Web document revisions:
-.-.-

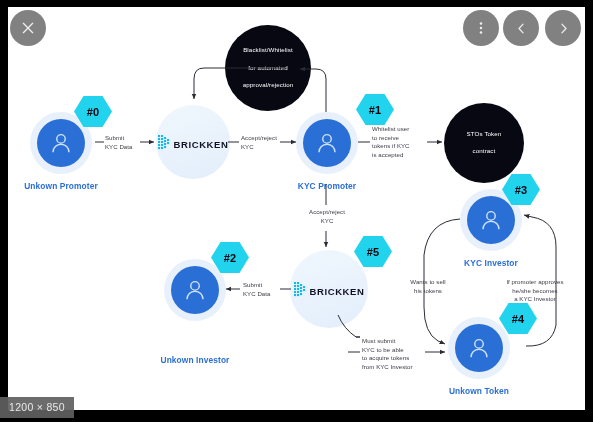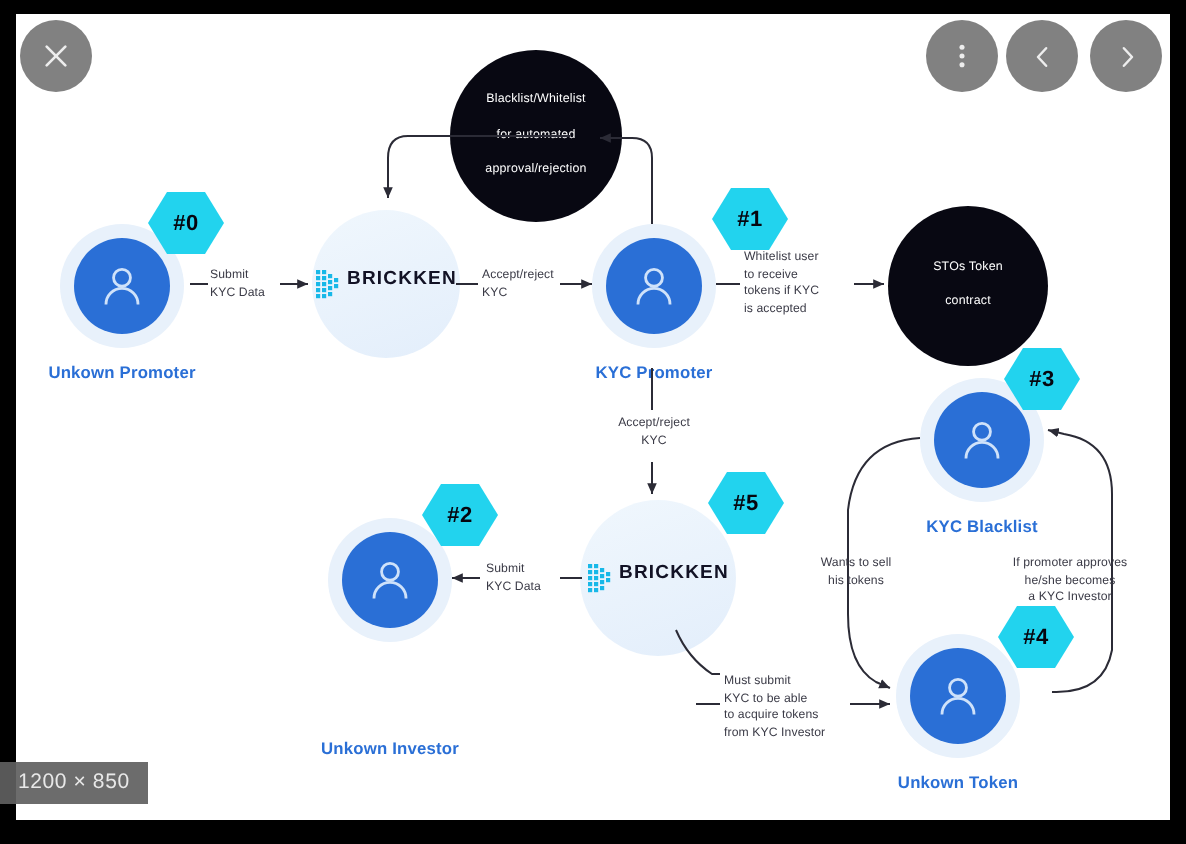--- a/index.html
+++ b/index.html
@@ -99,7 +99,7 @@
     background:linear-gradient(160deg,#f0f7fd 0%,#e3eefb 100%);
     display:flex; align-items:center; justify-content:center;
   }
-  .bk-inner { display:flex; align-items:flex-start; gap:3px; }
+  .bk-inner { display:flex; align-items:flex-end; gap:3px; }
   .bk-word {
     font-size:9.5px;
     font-weight:bold;

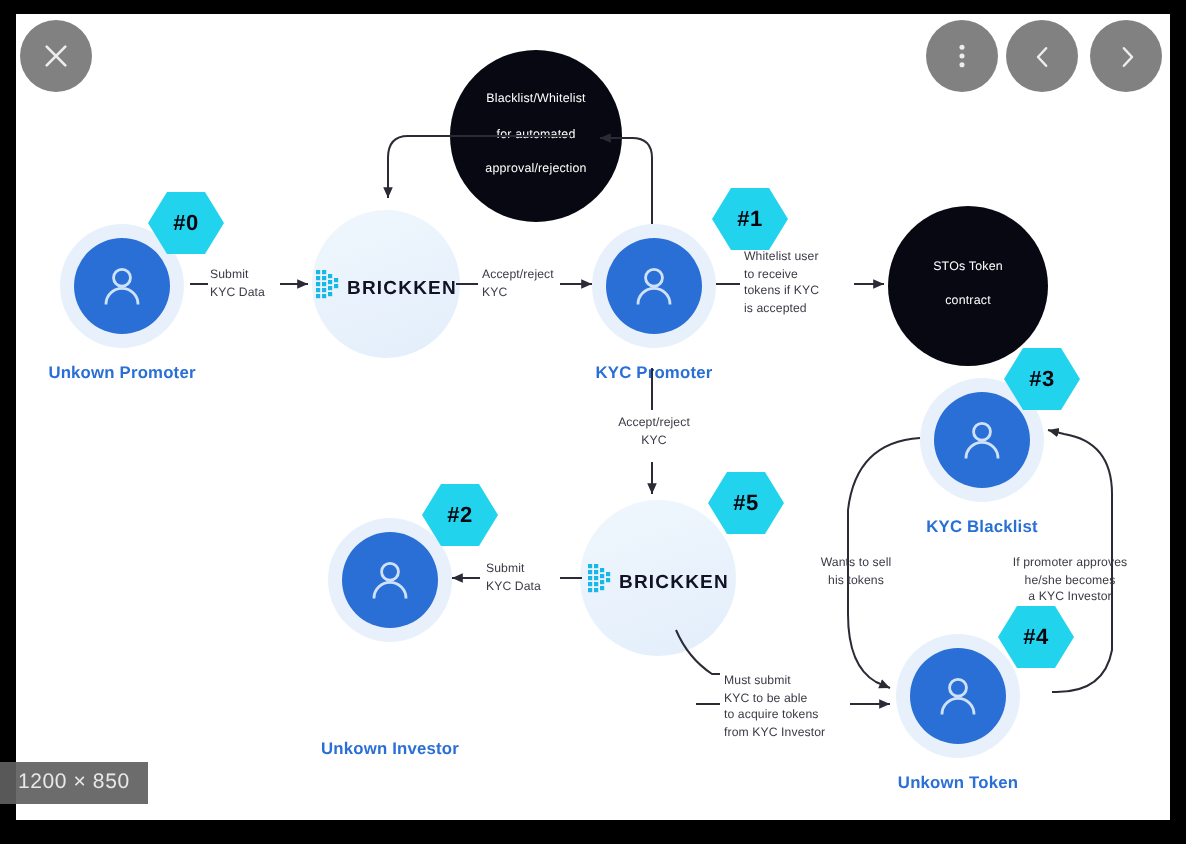--- a/index.html
+++ b/index.html
@@ -334,7 +334,7 @@
         </svg>
       </div>
     </div>
-    <div class="node-label" style="left:403px; top:251px;">KYC Blacklist</div>
+    <div class="node-label" style="left:403px; top:251px;">KYC Investor</div>
     <div class="hexbadge" style="left:494px; top:166px;">#3</div>
 
     <div class="edge-label center" style="left:490px; top:271px; width:74px;">

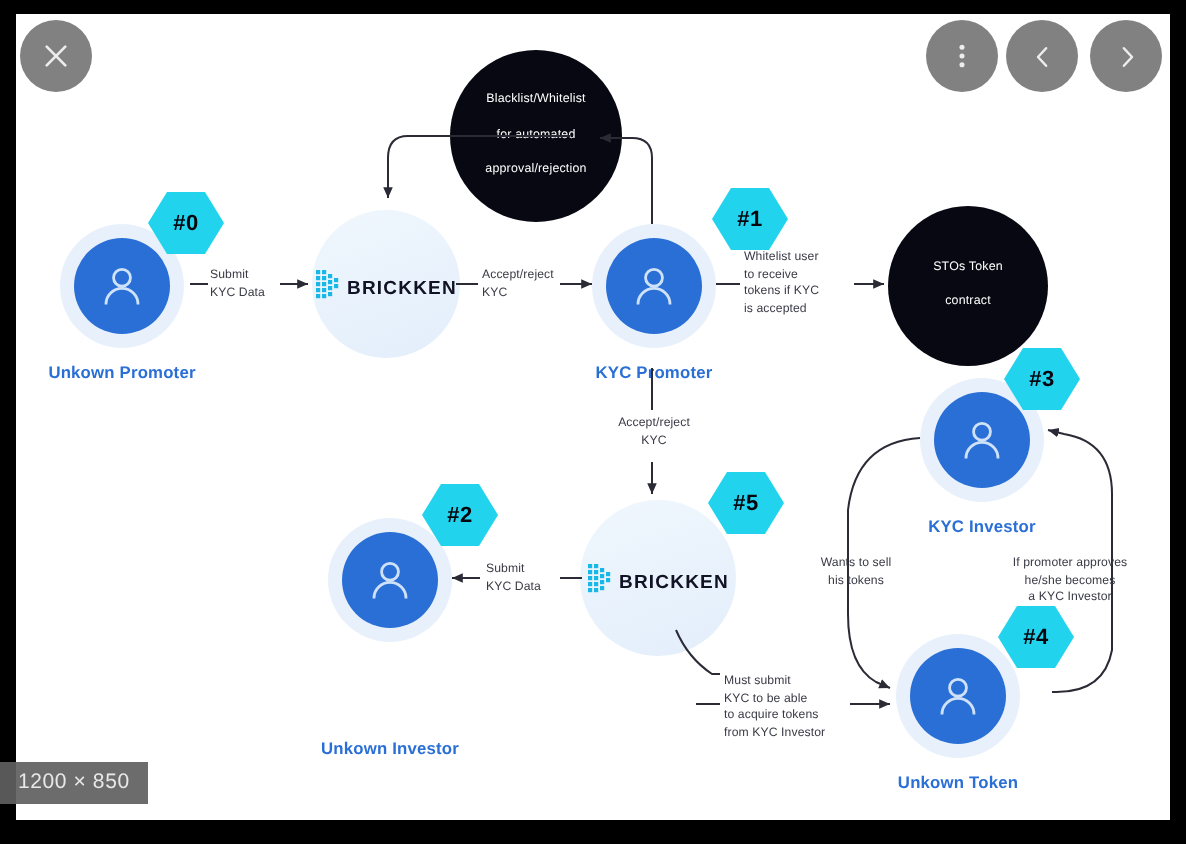--- a/index.html
+++ b/index.html
@@ -278,7 +278,7 @@
         </svg>
       </div>
     </div>
-    <div class="node-label" style="left:107px; top:317px;margin-top:45px;">Unkown Investor</div>
+    <div class="node-label" style="left:107px; top:303px;margin-top:45px;">Unkown Investor</div>
     <div class="hexbadge" style="left:203px; top:234px;">#2</div>
 
     <div class="edge-label" style="left:235px; top:274px; width:36px;">

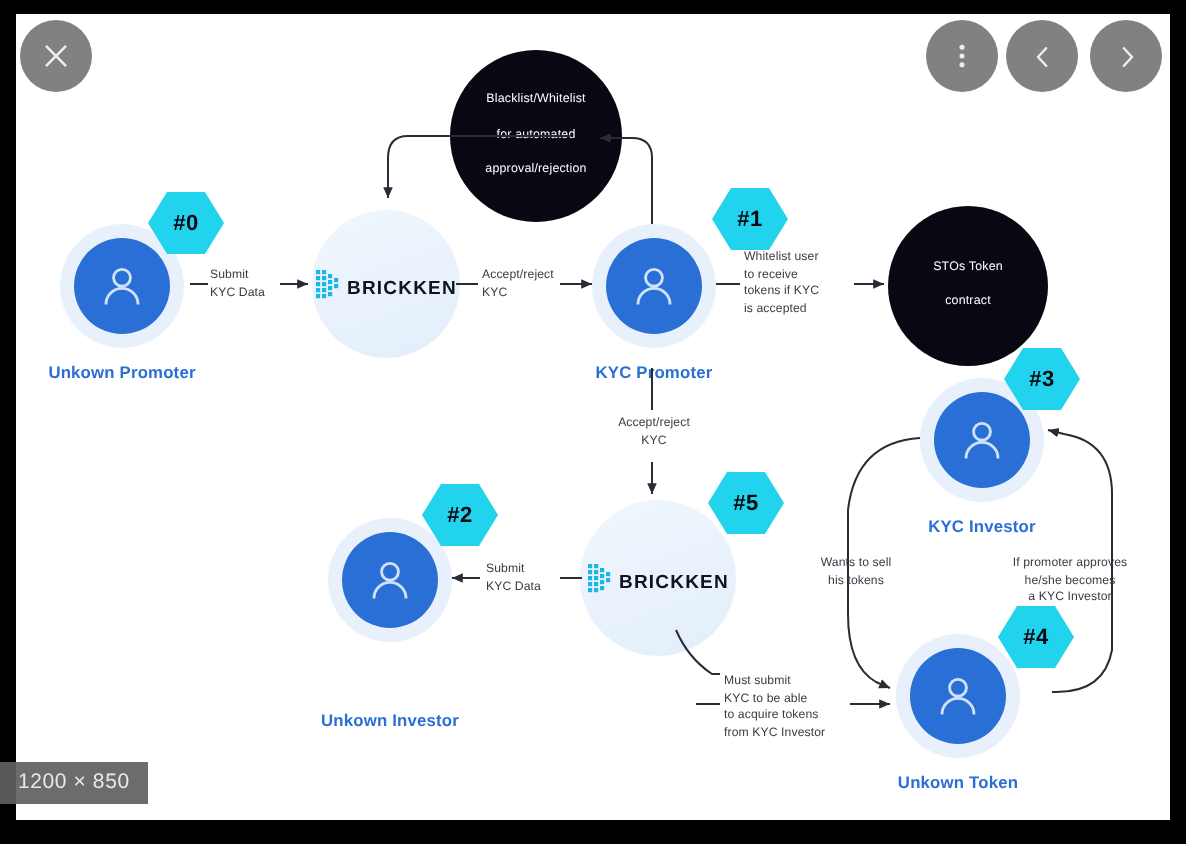--- a/index.html
+++ b/index.html
@@ -41,7 +41,7 @@
 
   #dim-badge {
     position:absolute;
-    left:0px; bottom:20px;
+    left:0px; bottom:4px;
     background:rgba(95,95,95,0.92);
     color:#e8e8e8;
     font-size:10.5px;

-.-.-

Leaving the images out, return every record exactly.

Completed exercise:
--- a/index.html
+++ b/index.html
@@ -99,7 +99,7 @@
     background:linear-gradient(160deg,#f0f7fd 0%,#e3eefb 100%);
     display:flex; align-items:center; justify-content:center;
   }
-  .bk-inner { display:flex; align-items:flex-start; gap:3px; }
+  .bk-inner { display:flex; align-items:flex-end; gap:3px; }
   .bk-word {
     font-size:9.5px;
     font-weight:bold;

--- a/index.html
+++ b/index.html
@@ -334,7 +334,7 @@
         </svg>
       </div>
     </div>
-    <div class="node-label" style="left:403px; top:251px;">KYC Blacklist</div>
+    <div class="node-label" style="left:403px; top:251px;">KYC Investor</div>
     <div class="hexbadge" style="left:494px; top:166px;">#3</div>
 
     <div class="edge-label center" style="left:490px; top:271px; width:74px;">

--- a/index.html
+++ b/index.html
@@ -278,7 +278,7 @@
         </svg>
       </div>
     </div>
-    <div class="node-label" style="left:107px; top:317px;margin-top:45px;">Unkown Investor</div>
+    <div class="node-label" style="left:107px; top:303px;margin-top:45px;">Unkown Investor</div>
     <div class="hexbadge" style="left:203px; top:234px;">#2</div>
 
     <div class="edge-label" style="left:235px; top:274px; width:36px;">

--- a/index.html
+++ b/index.html
@@ -41,7 +41,7 @@
 
   #dim-badge {
     position:absolute;
-    left:0px; bottom:20px;
+    left:0px; bottom:4px;
     background:rgba(95,95,95,0.92);
     color:#e8e8e8;
     font-size:10.5px;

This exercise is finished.